Она собрала коробку со своими любимыми компакт-дисками. Большую часть этой музыки Джеймс не слушал, поэтому он не будет скучать по ним. Сверху она положила несколько игрушек из своего детства, с которыми не хотела расставаться.
Соня весь день была занята, нарочно погружаясь во все эти мелочи, чтобы не давать себе отчет в своих решительных действиях. Только когда она остановилась на десять минут, чтобы сделать чай, реальность происходящего задела ее за живое. Она удалялась от жизни Джеймса. Ужасная грусть, но все же не вина. Размешивая молоко в чае, Соня оглядела кухню и поняла, что та не вызывает у нее никаких эмоций. Это всегда было место Джеймса, оно им и оставалось.
В спальне лежало еще немного вещей, которые надо было рассортировать, поэтому она поднялась по лестнице с чашкой чая. В одном она была абсолютно непреклонна — не следует брать вещи, которые не принадлежат ей. Дом останется совершенно невредимым; у нее даже не возникало желания взять их общие вещи. Мужчины редко засиживаются в одиночестве; немного подумав, она пришла к выводу, что вскоре кто-то займет ее место. Эта мысль пришла к ней в голову, когда ее взгляд упал на ювелирную шкатулку на туалетном столике. Она открыла крышку и вытащила старые ювелирные изделия, лежащие сверху. Ниже располагались выдвижные ящички, в которых лежали фамильные украшения, которые ей передала мама Джеймса, чтобы носить на официальных мероприятиях: изумрудные серьги, рубиновый кулон и довольно-таки отвратительные, но дорогие брошки. Соня вытащила их и положила в сейф, куда Джеймс всегда велел ей класть их на хранение. Она вспомнила, что в маленьком ящичке, отдельно от всех других, находилась золотая цепочка. Отец отдал ее Соне, когда умерла мама. Она нашла ее и повесила на шею. Руки тряслись, когда она застегивала ее.
Затем она отправилась навестить отца. Он выглядел, как обычно, разве что казался немного подавленным.
— Ты уверена, что поступаешь правильно? — спросил он, когда они заталкивали две коробки под кровать. — Я немного беспокоюсь за тебя.
— Я знаю, что это выглядит опрометчиво, но я никогда ни в чем еще не была так уверена, папа, — ответила Соня. — И уверяю тебя, что я все обдумала.
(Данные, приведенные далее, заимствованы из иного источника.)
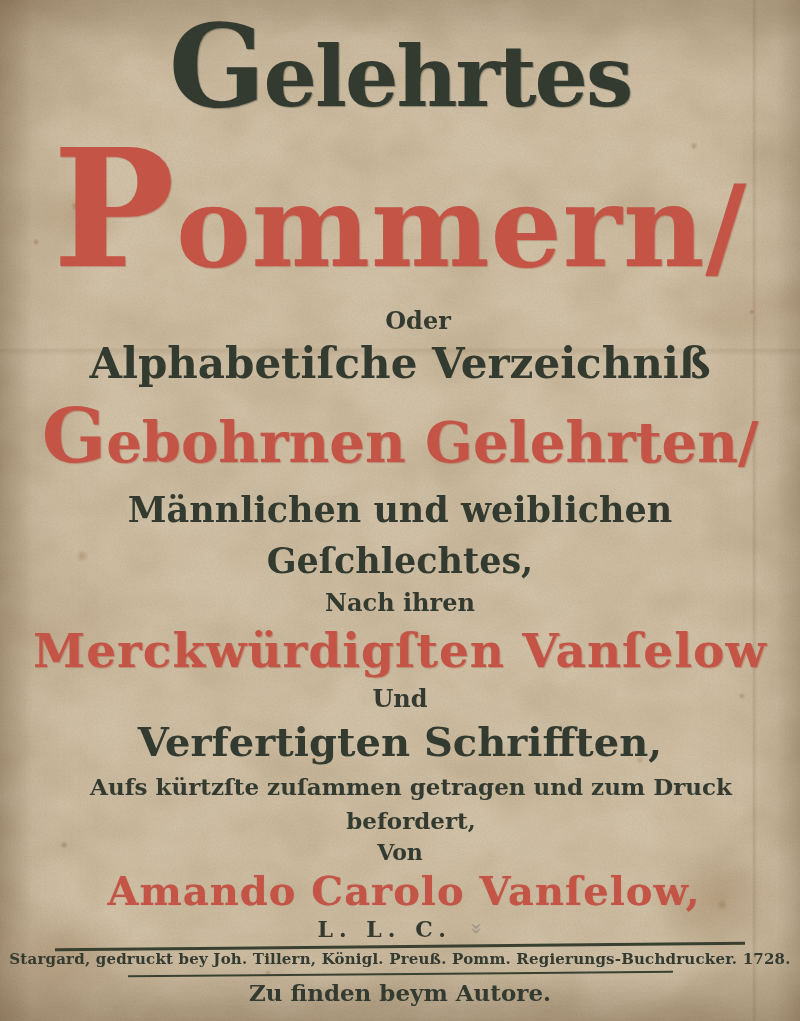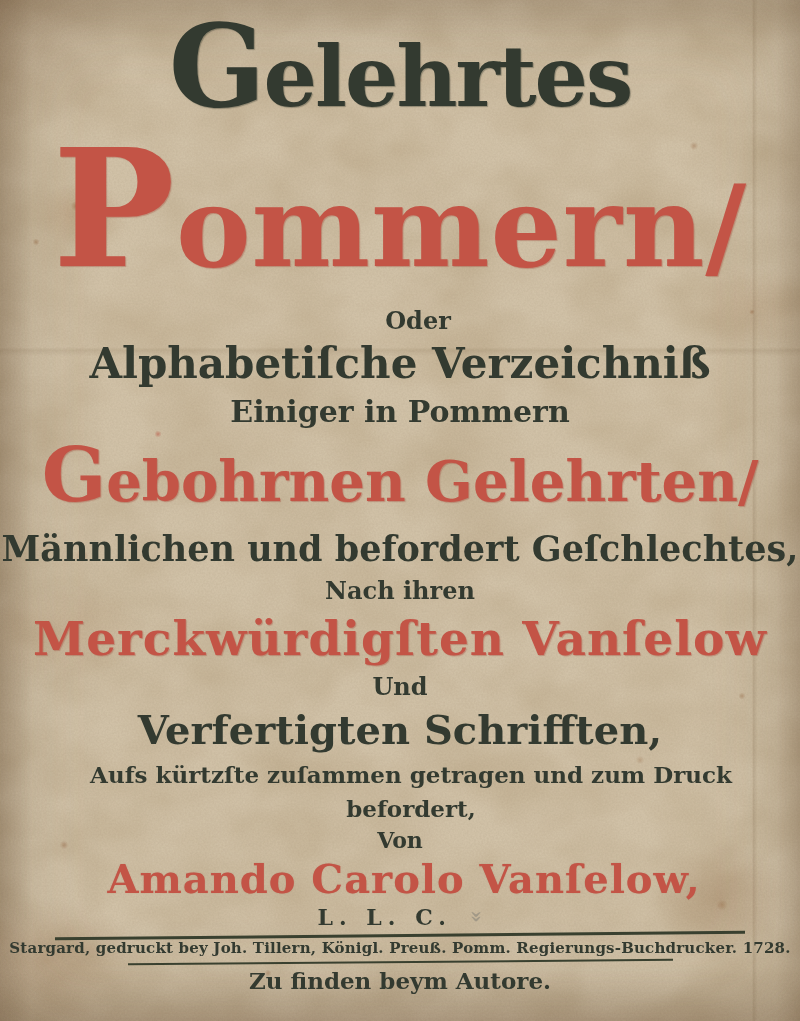--- a/index.html
+++ b/index.html
@@ -92,25 +92,24 @@
   <div class="content">
 
     <div class="bl dark l-gelehrtes">Gelehrtes</div>
 
     <div class="bl red l-pommern">Pommern/</div>
 
     <div class="bl dark l-oder">Oder</div>
 
     <div class="bl dark l-alpha">Alphabetiſche Verzeichniß</div>
 
-    <div class="bl dark l-einiger">Einiger in Pommern</div>
 
     <div class="bl red l-gebohrnen">Gebohrnen Gelehrten/</div>
 
-    <div class="bl dark l-geschlechtes">Männlichen und befordert Geſchlechtes,</div>
+    <div class="bl dark l-geschlechtes">Männlichen und weiblichen Geſchlechtes,</div>
 
     <div class="bl dark l-nach">Nach ihren</div>
 
     <div class="bl red l-merck">Merckwürdigſten Vanſelow</div>
 
     <div class="bl dark l-und">Und</div>
 
     <div class="bl dark l-verfertigten">Verfertigten Schrifften,</div>
 
     <div class="bl dark l-aufs">Aufs kürtzſte zuſammen getragen und zum Druck befordert,</div>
— Очень хорошо, дорогая. Но если что-то изменится, ты всегда можешь вернуться, ты знаешь об этом, не так ли?
Он ничего больше не сказал на эту тему.
— У меня есть кое-что для тебя, — заявил Джек, шаркающей походкой пересекая комнату. — Я думаю, ты будешь рада получить это сейчас.
Сверху на комоде лежала коричневая бумажная сумка, которую он и вручил ей.
По ее форме и весу Соня сразу же поняла, что находится внутри.
— Твоя мама никогда не решалась выбросить это, — сказал он. — Ей было бы приятно думать, что их отвезут в Гранаду.
Бумага зашелестела, когда Соня вынимала туфли. Мягкая кожа и железные набойки на носках и каблуках износились именно так, как описывал Мигель.
— Похоже, это мой размер, — сказала Соня. — Возможно, в один прекрасный день я их надену…
Какое-то время они сидели молча.
— Почему бы тебе в скором времени не приехать, папа? — спросила она, чтобы снять напряжение. Поглаживая туфли, она рассеянно говорила: — Приезжай через несколько недель. Я как раз разрешу жилищный вопрос к этому времени.
Они нежно обнялись, и Джек наблюдал, как она спускается по лестнице, пока она вовсе не исчезла.
Это был ее последний день в Лондоне; завтра она полетит в Гранаду. Она позвонила Мигелю и сказала, что возвращается.
— Я так рад, — ответил он. — Надеюсь увидеть тебя в скором времени.
Теперь осталось только написать письмо Джеймсу. Она боялась этого, но ей непременно нужно было ответить на его ультиматум и, возможно, объясниться.